Hay una diferencia importante entre ganar una votación y ganar un debate.

En una votación se cuentan voluntades. En un debate se confrontan argumentos. Una mayoría puede decidir qué camino tomar, pero no necesariamente demuestra que ese camino sea el mejor. Las sociedades avanzan precisamente porque las ideas se cuestionan, se revisan y, algunas veces, se sustituyen.

También deberíamos aprender a distinguir entre el adversario político y el enemigo.

Quien piensa diferente no es necesariamente menos honrado, menos inteligente ni menos preocupado por el bien común. Puede estar equivocado —igual que podemos estarlo nosotros—, pero también puede haber razones detrás de su posición que merezcan ser escuchadas.

Y aquí aparece una de las grandes dificultades de nuestra política actual: hemos aprendido a ganar elecciones mejor que a escucharnos.

Nos preocupamos demasiado por demostrar que el otro está equivocado y demasiado poco por descubrir si tiene alguna razón que pueda ayudarnos a mejorar nuestras propias ideas.

Quizá deberíamos recuperar una vieja virtud: la capacidad de cambiar de opinión cuando los argumentos del otro son mejores que los nuestros.

Eso no es debilidad. Es precisamente lo contrario.

Una democracia fuerte no es aquella en la que todos pensamos igual. Es aquella en la que podemos pensar diferente, discutir con firmeza, votar de manera distinta y, al terminar, seguir considerándonos ciudadanos que forman parte de la misma comunidad.

Las urnas establecen quién tiene más apoyo en un momento determinado. No establecen quién posee la verdad.

Por eso, después de cada elección, estaría bien recordar que hay dos maneras de entender la victoria.

Una consiste en celebrar que hemos conseguido más votos que el contrario.

La otra, mucho más difícil, consiste en preguntarnos por qué nos han votado, por qué otros no lo han hecho y qué podemos aprender de quienes piensan diferente.

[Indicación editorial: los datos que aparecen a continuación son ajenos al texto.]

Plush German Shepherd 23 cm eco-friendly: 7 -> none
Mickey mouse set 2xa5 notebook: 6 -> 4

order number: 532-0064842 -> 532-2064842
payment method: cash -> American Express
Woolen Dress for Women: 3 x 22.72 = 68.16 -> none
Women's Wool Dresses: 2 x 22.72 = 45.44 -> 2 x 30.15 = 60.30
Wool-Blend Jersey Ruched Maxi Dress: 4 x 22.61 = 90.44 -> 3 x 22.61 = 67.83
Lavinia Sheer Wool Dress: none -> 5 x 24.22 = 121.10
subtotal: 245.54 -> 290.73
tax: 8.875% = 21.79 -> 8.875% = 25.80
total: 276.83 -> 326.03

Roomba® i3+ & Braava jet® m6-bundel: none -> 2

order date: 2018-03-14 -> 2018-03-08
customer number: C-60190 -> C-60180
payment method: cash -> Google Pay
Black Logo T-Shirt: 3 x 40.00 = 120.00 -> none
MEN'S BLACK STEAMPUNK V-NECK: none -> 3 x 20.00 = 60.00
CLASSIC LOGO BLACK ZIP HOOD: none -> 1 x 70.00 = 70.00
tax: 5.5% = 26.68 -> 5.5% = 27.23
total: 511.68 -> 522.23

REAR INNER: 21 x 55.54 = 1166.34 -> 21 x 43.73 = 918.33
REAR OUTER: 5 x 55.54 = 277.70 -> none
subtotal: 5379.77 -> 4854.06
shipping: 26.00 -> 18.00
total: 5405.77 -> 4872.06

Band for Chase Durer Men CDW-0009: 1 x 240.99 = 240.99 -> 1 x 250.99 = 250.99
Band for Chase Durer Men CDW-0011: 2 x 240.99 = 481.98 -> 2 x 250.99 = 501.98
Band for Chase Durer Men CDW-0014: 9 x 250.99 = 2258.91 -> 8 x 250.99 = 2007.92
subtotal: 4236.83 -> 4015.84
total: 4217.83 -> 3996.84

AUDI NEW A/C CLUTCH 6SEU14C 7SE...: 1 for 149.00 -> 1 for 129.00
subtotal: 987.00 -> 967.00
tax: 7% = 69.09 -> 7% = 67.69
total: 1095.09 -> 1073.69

Porque las urnas permiten vencer.

Pero convencer es otra cosa.

Y quizá una democracia madura debería aspirar a algo más que a ganar elecciones: debería intentar que, después de la confrontación, algunas de nuestras ideas sean capaces de convencer incluso a quienes inicialmente no las compartían.

Vencer es obtener una mayoría. Convencer es conseguir que una idea sea comprendida, discutida y, quizá, aceptada por razones.

Y entre ambas cosas existe toda la distancia que hay entre gobernar y construir una sociedad.